_Directions_
Among the lines below, a stretch begins at the one with "line-height: 15px;" and ends at the one with "400; margin-top: 17px;". Repeat that stretch exactly, ends included.

:::::

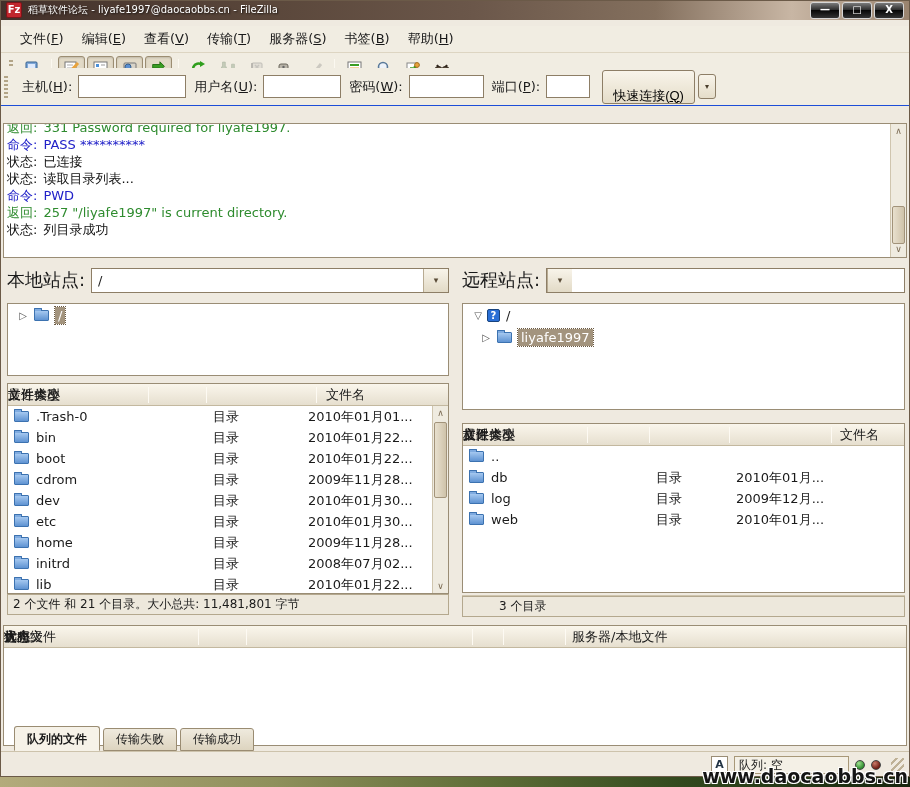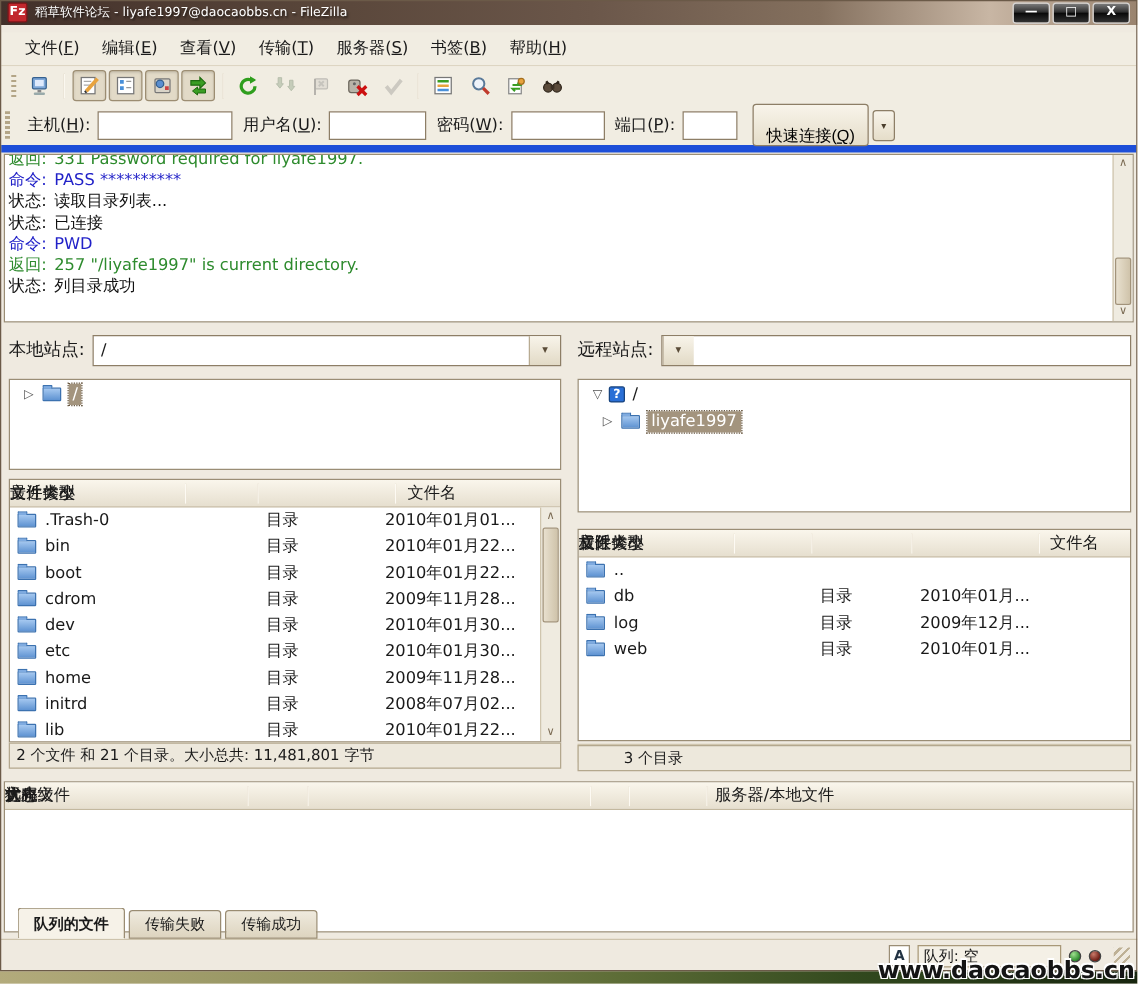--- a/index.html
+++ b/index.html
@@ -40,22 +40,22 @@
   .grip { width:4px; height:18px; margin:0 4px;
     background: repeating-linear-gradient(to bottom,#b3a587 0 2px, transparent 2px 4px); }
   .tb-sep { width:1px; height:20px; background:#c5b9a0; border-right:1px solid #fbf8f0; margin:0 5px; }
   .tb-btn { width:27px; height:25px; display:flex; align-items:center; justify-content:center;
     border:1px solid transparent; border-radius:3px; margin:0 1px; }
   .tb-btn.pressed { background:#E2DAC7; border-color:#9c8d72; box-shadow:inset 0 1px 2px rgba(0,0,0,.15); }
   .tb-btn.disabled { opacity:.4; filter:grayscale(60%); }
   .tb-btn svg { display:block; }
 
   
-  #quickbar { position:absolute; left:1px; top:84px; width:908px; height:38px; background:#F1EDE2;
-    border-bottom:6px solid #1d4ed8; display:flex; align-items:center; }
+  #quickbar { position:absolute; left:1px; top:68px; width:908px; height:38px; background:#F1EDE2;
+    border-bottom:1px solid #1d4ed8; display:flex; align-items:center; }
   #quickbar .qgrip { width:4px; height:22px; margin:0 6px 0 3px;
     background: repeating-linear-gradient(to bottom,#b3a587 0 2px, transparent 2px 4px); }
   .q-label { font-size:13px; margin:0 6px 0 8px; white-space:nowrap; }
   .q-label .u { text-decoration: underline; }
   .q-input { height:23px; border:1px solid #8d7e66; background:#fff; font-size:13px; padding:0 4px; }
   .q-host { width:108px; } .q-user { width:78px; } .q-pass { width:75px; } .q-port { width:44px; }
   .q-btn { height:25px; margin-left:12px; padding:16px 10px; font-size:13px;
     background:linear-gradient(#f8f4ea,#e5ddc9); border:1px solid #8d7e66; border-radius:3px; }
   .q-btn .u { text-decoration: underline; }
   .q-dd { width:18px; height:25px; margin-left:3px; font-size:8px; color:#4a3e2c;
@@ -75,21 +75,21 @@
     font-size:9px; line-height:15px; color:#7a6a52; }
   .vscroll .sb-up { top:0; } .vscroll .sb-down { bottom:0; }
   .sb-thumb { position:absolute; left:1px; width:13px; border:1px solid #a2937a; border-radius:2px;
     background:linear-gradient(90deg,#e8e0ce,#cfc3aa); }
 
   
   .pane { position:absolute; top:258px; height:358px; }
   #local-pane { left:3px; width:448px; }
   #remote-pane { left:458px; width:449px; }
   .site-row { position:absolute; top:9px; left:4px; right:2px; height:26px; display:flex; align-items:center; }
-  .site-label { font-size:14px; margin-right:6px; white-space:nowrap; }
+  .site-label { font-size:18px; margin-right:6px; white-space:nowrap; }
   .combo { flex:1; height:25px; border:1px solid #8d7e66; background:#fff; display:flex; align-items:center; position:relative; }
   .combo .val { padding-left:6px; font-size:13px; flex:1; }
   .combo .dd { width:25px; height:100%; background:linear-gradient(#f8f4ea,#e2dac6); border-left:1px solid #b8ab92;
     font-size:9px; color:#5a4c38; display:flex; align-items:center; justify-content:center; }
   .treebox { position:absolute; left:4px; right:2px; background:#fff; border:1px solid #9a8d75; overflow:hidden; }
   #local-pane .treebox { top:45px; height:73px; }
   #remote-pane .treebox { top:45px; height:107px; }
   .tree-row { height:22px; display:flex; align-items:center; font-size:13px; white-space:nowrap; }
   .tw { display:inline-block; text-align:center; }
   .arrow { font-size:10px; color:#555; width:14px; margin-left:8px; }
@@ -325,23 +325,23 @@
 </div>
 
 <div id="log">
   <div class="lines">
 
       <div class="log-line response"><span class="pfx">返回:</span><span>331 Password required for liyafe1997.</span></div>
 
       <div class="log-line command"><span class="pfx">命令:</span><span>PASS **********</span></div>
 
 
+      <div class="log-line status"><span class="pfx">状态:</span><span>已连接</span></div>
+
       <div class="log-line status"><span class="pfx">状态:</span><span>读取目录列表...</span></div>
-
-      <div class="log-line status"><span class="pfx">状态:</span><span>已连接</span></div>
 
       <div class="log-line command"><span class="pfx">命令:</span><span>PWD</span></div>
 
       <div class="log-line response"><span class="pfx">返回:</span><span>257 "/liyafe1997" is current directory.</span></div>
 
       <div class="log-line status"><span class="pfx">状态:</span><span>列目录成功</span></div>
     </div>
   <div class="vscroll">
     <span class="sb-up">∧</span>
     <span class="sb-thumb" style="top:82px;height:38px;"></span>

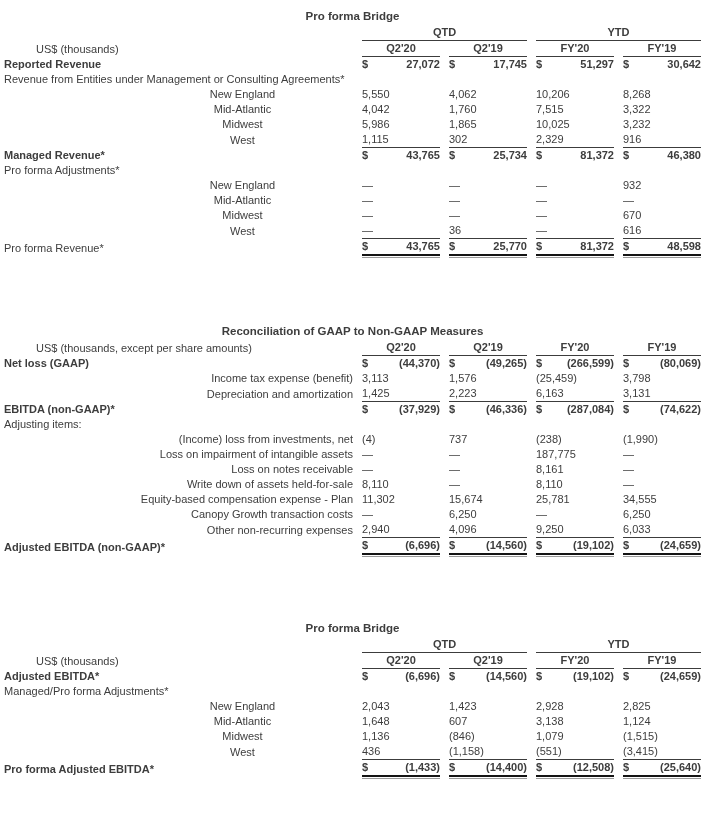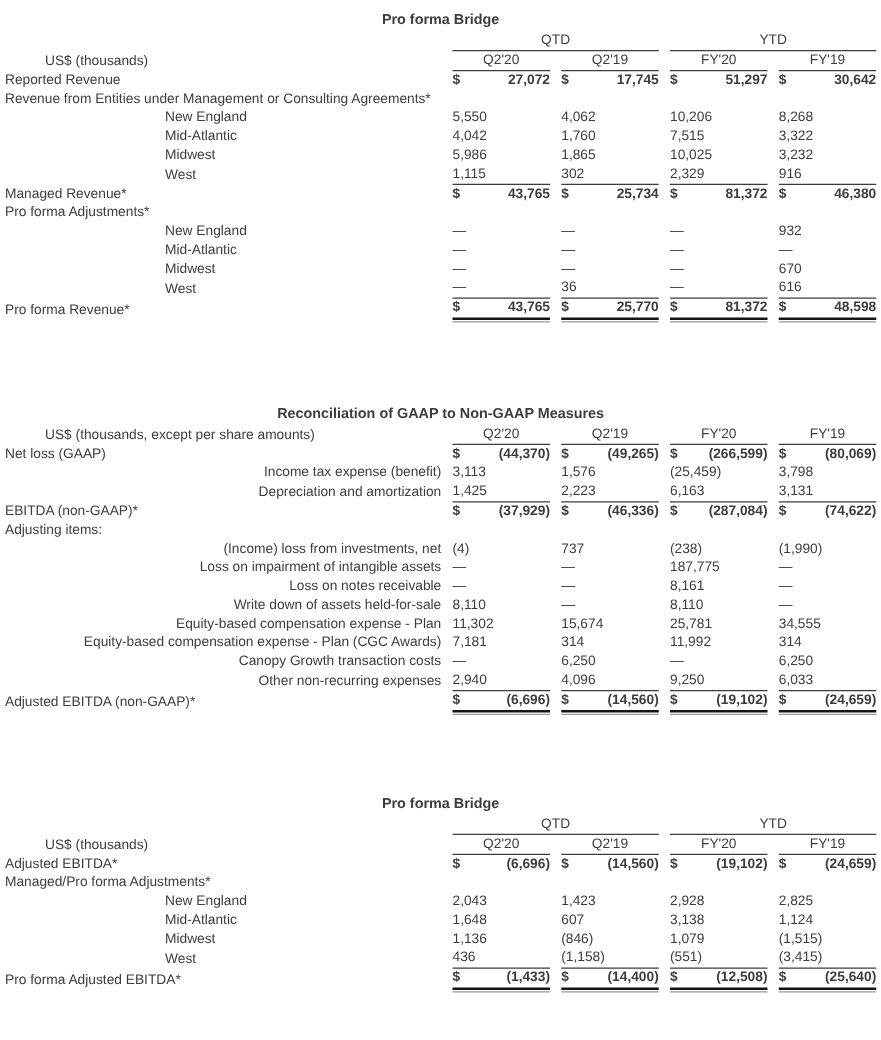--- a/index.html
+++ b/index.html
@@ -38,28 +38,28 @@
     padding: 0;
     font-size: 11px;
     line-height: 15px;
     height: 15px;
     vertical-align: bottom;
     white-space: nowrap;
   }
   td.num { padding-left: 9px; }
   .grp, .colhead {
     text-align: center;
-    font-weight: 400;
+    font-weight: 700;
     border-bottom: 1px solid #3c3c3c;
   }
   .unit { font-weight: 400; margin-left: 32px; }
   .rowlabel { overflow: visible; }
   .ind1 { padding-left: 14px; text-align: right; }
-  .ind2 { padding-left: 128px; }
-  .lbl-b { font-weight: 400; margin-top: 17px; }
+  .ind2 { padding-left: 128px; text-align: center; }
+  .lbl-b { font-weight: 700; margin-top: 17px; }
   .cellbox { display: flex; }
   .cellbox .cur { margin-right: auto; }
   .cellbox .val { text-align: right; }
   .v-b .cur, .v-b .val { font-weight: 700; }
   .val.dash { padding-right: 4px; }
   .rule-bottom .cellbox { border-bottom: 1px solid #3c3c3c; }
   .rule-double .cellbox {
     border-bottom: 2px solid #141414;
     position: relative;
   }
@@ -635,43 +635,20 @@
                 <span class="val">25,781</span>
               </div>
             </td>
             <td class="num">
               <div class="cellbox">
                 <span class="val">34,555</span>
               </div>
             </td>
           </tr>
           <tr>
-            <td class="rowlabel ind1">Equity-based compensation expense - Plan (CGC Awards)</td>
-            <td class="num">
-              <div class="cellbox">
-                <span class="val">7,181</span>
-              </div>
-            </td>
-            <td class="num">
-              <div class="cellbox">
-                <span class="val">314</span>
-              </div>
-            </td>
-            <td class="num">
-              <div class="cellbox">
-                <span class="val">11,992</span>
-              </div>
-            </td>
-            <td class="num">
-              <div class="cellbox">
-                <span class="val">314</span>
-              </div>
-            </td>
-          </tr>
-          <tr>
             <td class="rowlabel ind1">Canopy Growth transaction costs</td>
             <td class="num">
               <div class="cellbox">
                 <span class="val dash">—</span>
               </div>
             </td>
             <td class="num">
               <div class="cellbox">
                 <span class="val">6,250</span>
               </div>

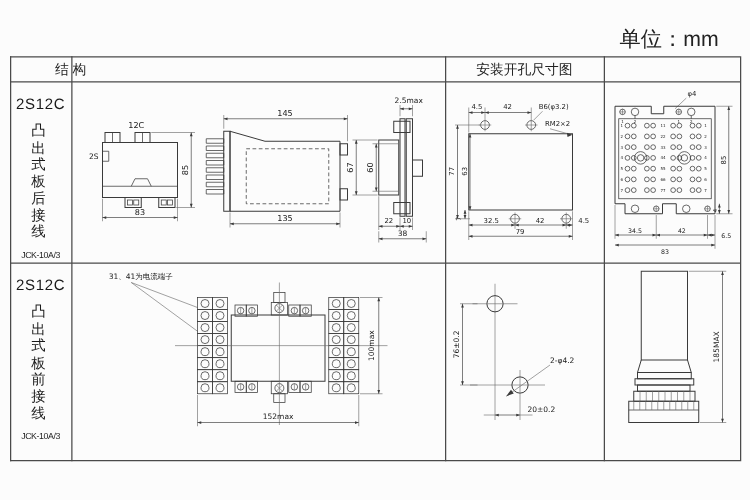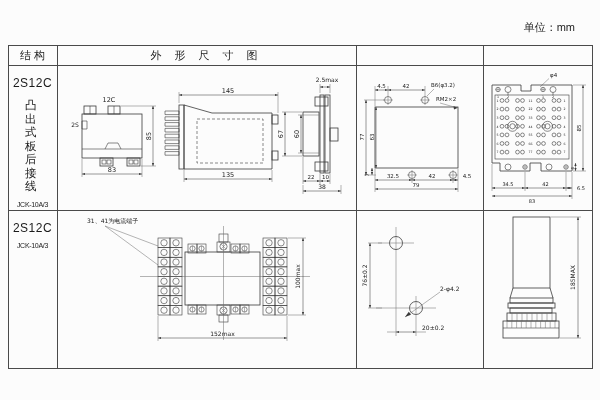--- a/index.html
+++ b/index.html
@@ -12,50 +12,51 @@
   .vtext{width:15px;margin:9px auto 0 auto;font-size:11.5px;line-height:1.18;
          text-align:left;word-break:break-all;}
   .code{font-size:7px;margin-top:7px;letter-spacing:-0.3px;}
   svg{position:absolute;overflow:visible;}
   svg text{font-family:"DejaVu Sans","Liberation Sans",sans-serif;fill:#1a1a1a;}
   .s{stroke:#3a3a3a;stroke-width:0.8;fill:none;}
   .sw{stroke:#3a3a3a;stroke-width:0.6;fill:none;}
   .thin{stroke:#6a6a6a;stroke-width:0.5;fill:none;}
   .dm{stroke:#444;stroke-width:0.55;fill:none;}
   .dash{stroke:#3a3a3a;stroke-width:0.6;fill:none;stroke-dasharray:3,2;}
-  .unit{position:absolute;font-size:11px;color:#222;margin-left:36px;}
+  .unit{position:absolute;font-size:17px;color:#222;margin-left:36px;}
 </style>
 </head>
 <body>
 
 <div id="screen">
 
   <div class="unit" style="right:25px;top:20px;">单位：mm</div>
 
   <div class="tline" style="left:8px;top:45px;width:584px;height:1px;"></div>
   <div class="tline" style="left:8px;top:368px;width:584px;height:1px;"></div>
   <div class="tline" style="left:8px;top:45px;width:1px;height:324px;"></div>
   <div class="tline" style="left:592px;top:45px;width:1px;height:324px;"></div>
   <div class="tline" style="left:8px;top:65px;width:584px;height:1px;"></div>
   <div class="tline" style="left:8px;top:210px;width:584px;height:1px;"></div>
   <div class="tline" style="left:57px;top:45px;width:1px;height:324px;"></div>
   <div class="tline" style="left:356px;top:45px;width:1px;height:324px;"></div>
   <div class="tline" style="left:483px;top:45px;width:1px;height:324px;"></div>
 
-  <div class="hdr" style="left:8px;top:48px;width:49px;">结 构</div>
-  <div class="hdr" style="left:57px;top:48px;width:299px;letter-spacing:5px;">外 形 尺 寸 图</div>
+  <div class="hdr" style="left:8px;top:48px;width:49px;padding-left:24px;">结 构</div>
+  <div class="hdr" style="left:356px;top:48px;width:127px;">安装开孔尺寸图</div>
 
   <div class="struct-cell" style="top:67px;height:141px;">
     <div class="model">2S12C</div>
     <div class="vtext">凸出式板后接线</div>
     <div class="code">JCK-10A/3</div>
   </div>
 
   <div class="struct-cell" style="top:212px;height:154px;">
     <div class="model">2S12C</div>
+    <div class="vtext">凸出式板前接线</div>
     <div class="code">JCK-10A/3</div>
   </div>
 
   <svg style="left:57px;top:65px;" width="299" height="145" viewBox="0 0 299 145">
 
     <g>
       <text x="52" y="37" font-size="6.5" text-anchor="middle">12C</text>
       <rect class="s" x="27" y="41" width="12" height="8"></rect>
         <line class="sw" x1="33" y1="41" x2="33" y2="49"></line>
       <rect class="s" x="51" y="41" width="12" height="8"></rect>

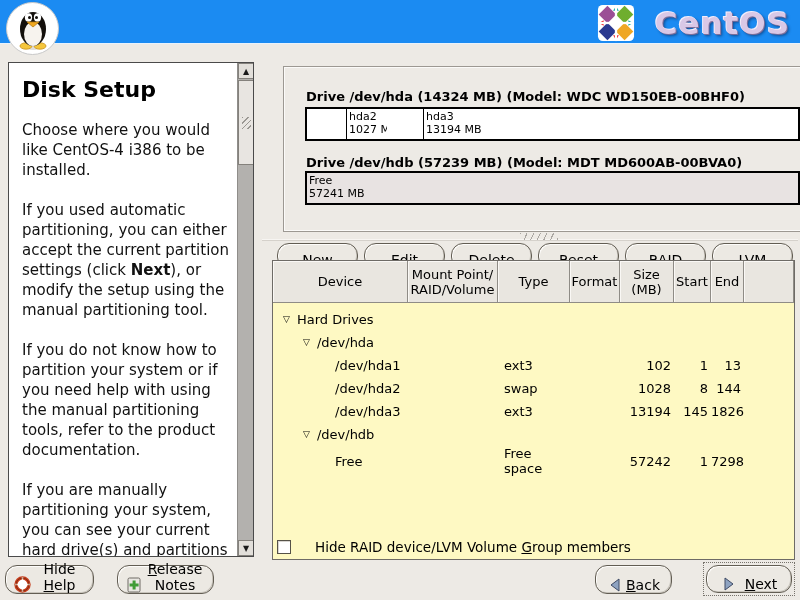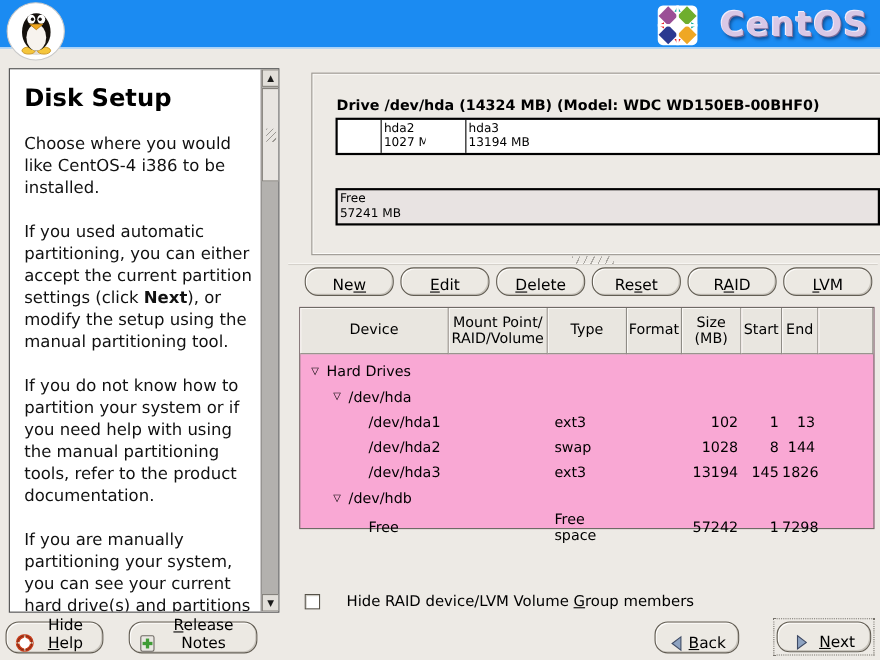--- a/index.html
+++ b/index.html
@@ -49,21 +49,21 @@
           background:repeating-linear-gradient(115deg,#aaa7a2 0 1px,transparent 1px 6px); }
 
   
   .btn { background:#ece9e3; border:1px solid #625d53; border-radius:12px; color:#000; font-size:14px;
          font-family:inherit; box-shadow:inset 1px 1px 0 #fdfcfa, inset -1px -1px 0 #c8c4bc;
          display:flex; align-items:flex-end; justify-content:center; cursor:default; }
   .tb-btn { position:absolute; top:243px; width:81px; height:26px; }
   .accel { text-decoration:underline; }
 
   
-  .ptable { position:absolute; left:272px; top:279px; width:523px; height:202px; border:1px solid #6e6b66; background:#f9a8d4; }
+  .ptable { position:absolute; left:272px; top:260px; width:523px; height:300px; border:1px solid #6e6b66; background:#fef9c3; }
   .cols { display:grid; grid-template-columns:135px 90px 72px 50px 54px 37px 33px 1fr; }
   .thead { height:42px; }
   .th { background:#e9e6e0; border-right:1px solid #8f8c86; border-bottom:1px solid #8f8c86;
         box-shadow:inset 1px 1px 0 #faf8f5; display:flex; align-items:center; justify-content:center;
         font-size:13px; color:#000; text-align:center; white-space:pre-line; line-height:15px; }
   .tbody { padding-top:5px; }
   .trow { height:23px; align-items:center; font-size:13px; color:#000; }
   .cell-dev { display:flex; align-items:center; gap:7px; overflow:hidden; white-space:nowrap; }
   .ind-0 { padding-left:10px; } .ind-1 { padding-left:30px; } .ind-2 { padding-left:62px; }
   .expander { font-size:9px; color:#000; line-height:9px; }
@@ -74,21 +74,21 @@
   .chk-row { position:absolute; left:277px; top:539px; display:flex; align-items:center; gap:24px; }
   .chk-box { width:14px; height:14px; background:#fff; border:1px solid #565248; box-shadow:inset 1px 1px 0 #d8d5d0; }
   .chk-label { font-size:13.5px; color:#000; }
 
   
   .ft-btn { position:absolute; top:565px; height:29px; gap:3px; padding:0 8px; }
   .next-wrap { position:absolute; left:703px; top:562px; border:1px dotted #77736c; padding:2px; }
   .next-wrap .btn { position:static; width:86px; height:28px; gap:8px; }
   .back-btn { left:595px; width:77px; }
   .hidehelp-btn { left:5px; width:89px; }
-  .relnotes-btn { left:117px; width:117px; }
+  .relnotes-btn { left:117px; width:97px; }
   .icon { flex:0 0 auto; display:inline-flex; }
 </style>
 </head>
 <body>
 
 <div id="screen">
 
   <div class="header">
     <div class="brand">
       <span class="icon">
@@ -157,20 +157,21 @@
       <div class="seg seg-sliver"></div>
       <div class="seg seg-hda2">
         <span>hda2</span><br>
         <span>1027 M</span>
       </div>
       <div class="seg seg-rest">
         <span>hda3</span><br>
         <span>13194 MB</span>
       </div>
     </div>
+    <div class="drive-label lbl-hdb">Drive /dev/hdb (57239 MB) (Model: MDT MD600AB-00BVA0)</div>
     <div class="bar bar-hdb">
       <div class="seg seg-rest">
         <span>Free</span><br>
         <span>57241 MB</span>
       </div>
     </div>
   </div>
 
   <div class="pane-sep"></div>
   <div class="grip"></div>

:::::

_Solution below_
     line-height: 15px;
     height: 15px;
     vertical-align: bottom;
     white-space: nowrap;
   }
   td.num { padding-left: 9px; }
   .grp, .colhead {
     text-align: center;
-    font-weight: 400;
+    font-weight: 700;
     border-bottom: 1px solid #3c3c3c;
   }
   .unit { font-weight: 400; margin-left: 32px; }
   .rowlabel { overflow: visible; }
   .ind1 { padding-left: 14px; text-align: right; }
-  .ind2 { padding-left: 128px; }
-  .lbl-b { font-weight: 400; margin-top: 17px; }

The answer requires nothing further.